VIDÉO. La chanteuse mauritanienne ne se contente pas de chants avec de belles mélodies. Elle leur ajoute une dimension sociale engagée.
En 2011, Malouma Mint Meïddah avait été élevée au rang de chevalier à l'ambassade de France à Nouakchott, en Mauritanie. Cette fois, en mai dernier, c'est après avoir fait vibrer le festival Arabesques qu'elle a été distinguée à Montpellier. Désormais, elle est citoyenne d'honneur du département français de l'Hérault.

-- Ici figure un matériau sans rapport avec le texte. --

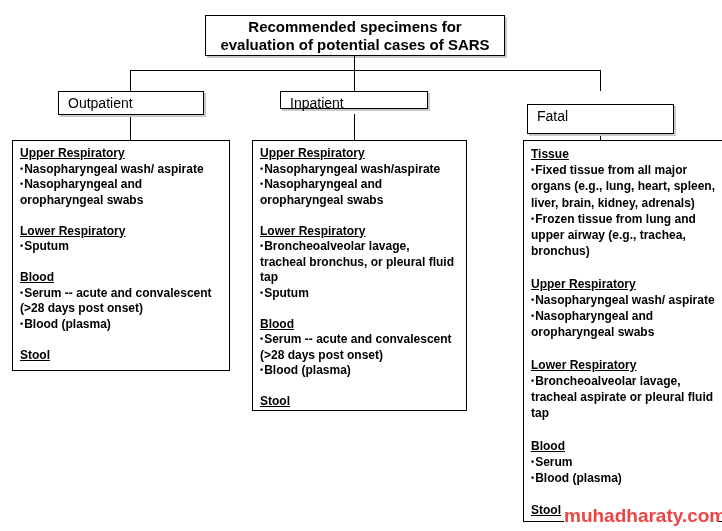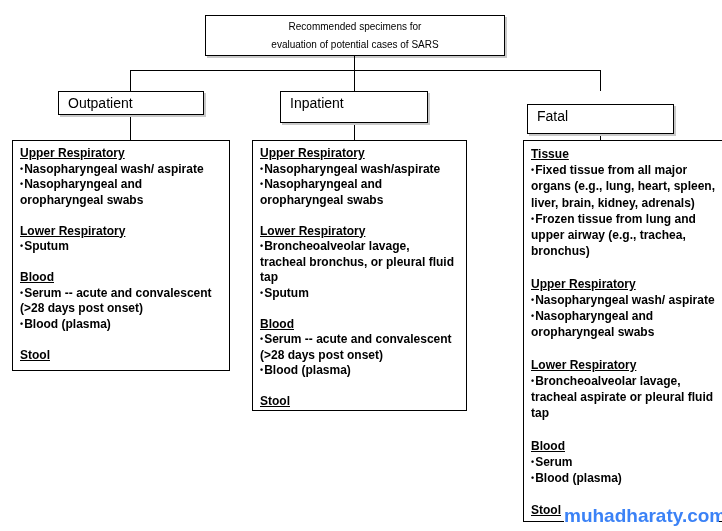"Recommended specimens for" .title-box { font-size: 10px -> 15px; font-weight: normal -> bold }
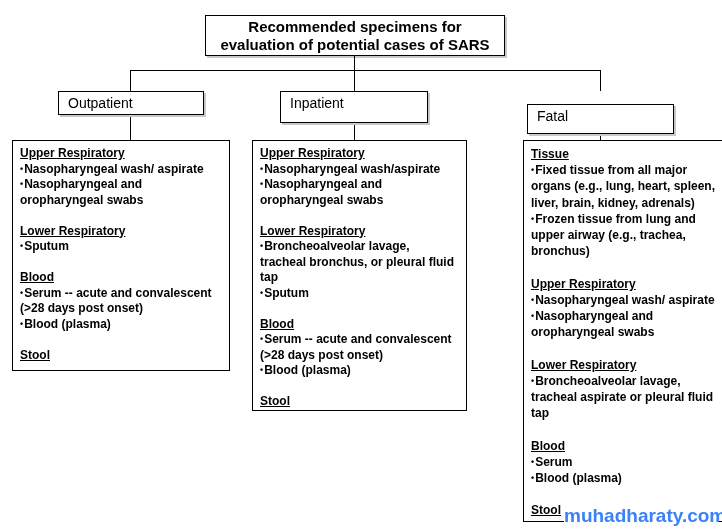"Inpatient" .branch-inpatient { height: 32px -> 18px }
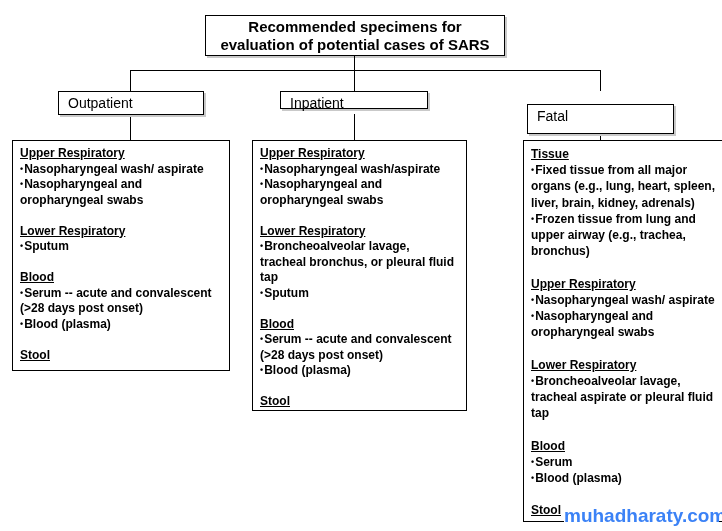"muhadharaty.com" .watermark { color: #3b82f6 -> #ef4444 }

De bon augure sur son chemin du "partage" avec le public qu'elle ne voit pas seulement comme une source de revenus dans son art.
Chanter est un besoin
À 54 ans, née d'une famille griotte, iggiw, Malouma n'a jamais voulu être la griotte de... Si elle chante, c'est parce qu'elle en ressent le besoin. L'envie de nommer des choses. Ses cordes vocales, elle les sollicite dans les chants depuis qu'elle a 6 ans. Théâtre de ses premières poussées vocales : Charatt, près de Mederdra, dans le Trarza. Sous les conseils de son père Moktar Ould Meïddah, une des mémoires de la musique maure traditionnelle, elle façonne des strophes et mélodies à son image. Les armes faites, la voilà qui se lance pour tracer son sillon avec un timbre de voix qui lui est bien propre.

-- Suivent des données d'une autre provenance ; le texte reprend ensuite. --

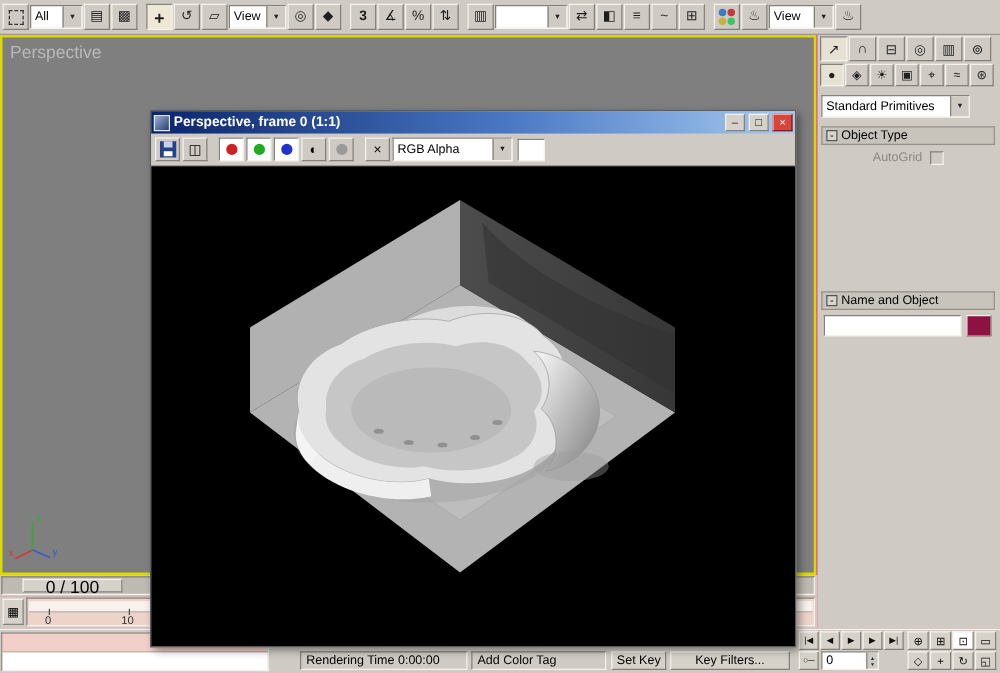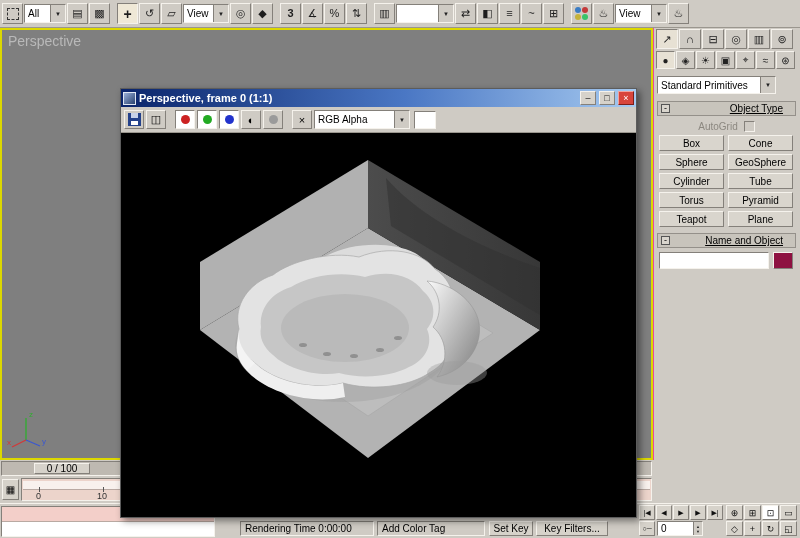"Object Type" .rollout .rtitle { text-align: right -> left; text-decoration: underline -> none }
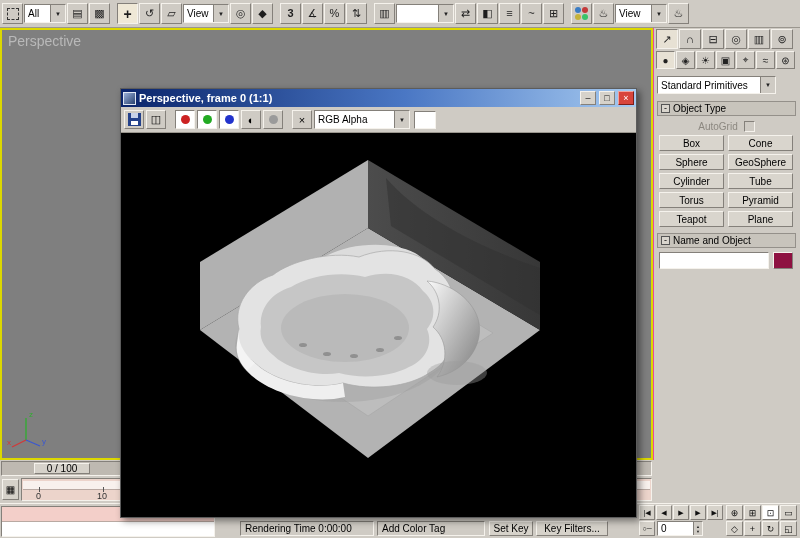"Box" div.pgrid { html: <div> <div>Box</div> <div>Cone</div> <div>Sphere</div> <div>GeoSphere</div> <div>Cylinder</div> <div>Tube</div> <div>Torus</div> <div>Pyramid</div> <div>Teapot</div> <div>Plane</div> </div> -> none }
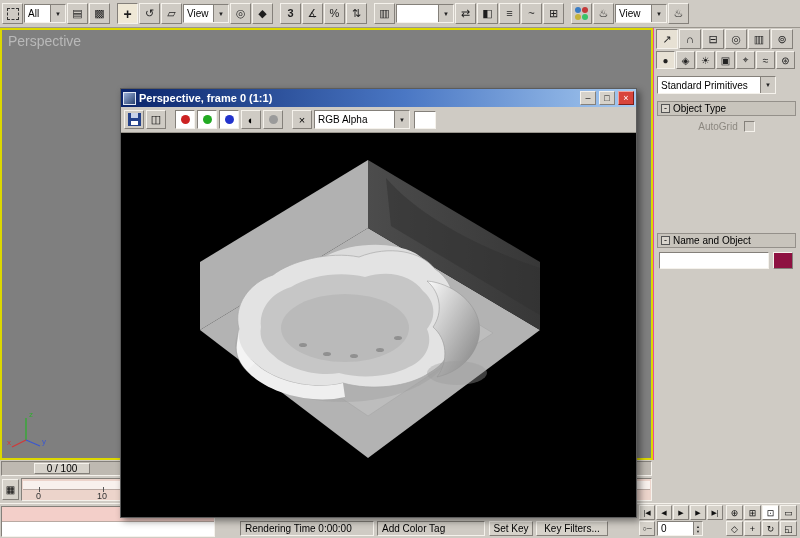"0 / 100" .tl-handle { font-size: 10px -> 14px; margin-left: 16px -> none; width: 56px -> 80px }
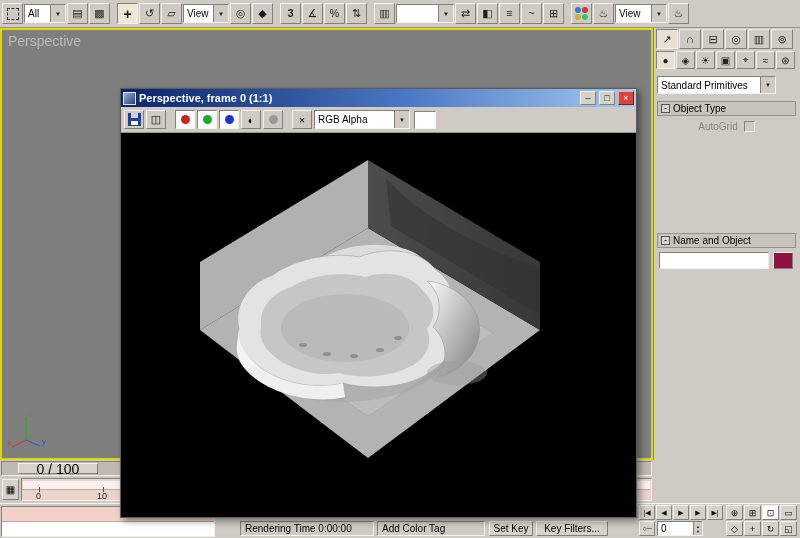"Key Filters..." div.bbtn { width: 72px -> 96px }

Chanter, une manière de faire bouger la société
Et elle sait se faire entendre, Malouma, même s'il faut en payer un prix parfois bien élevé. Par le biais d'une audace peu commune, elle fait entendre aux politiques les maux du peuple, à la société conservatrice, elle jette des défis. Censure et mise à l'écart ne manquent pas d'essayer de la bousculer, mais cette diva du désert n'en a cure et ne laisse rien entamer sa détermination. Ainsi du jour où elle a entonné dans les années 1990 la chanson "Habibi Habaytou". Ce chant, fredonné comme une berceuse sous les tentes, est un hymne à l'amour sans gant : "Mon ami, je l'aime. Oui, je l'ai aimé. Il m'a marquée", dit-elle dans cette chanson. Les critiques fusent. La chanteuse est traitée de folle. On veut la marginaliser. Loin d'abdiquer, elle récidive avec un chant condamnant le divorce. Explication : il s'agit là d'une pratique un peu trop répandue dans la société maure, et au seul profit de l'homme qui en abuse par des remariages.
Derrière la chanteuse, une citoyenne engagée
Aujourd'hui encore, dans Knou, son dernier album, elle parle encore des charmes et tares de ce qui l'entoure. Toujours pour les justes et nobles causes : l'égalité et l'État de droit pour tous, la place de la femme et l'éducation des jeunes qui risquent de tomber dans des mains destructrices de leur avenir... À ces plaidoiries, elle ajoute la défense de l'environnement. Autant de thématiques qui perlent l'album, plus que jamais à son image. Knou, dit Malouma, est la danse qui a marqué et accompagné son adolescence, l'a bercée. Elle a eu alors envie de rendre hommage à la beauté de la danse en même temps qu'aux femmes qui la pratiquent qu'elles trouvent sublimes. Un clin d'oeil aussi aux diversités de la Mauritanie, qu'elle défend, puisque knou est une esthétique de l'est du pays, alors qu'elle est de l'Ouest.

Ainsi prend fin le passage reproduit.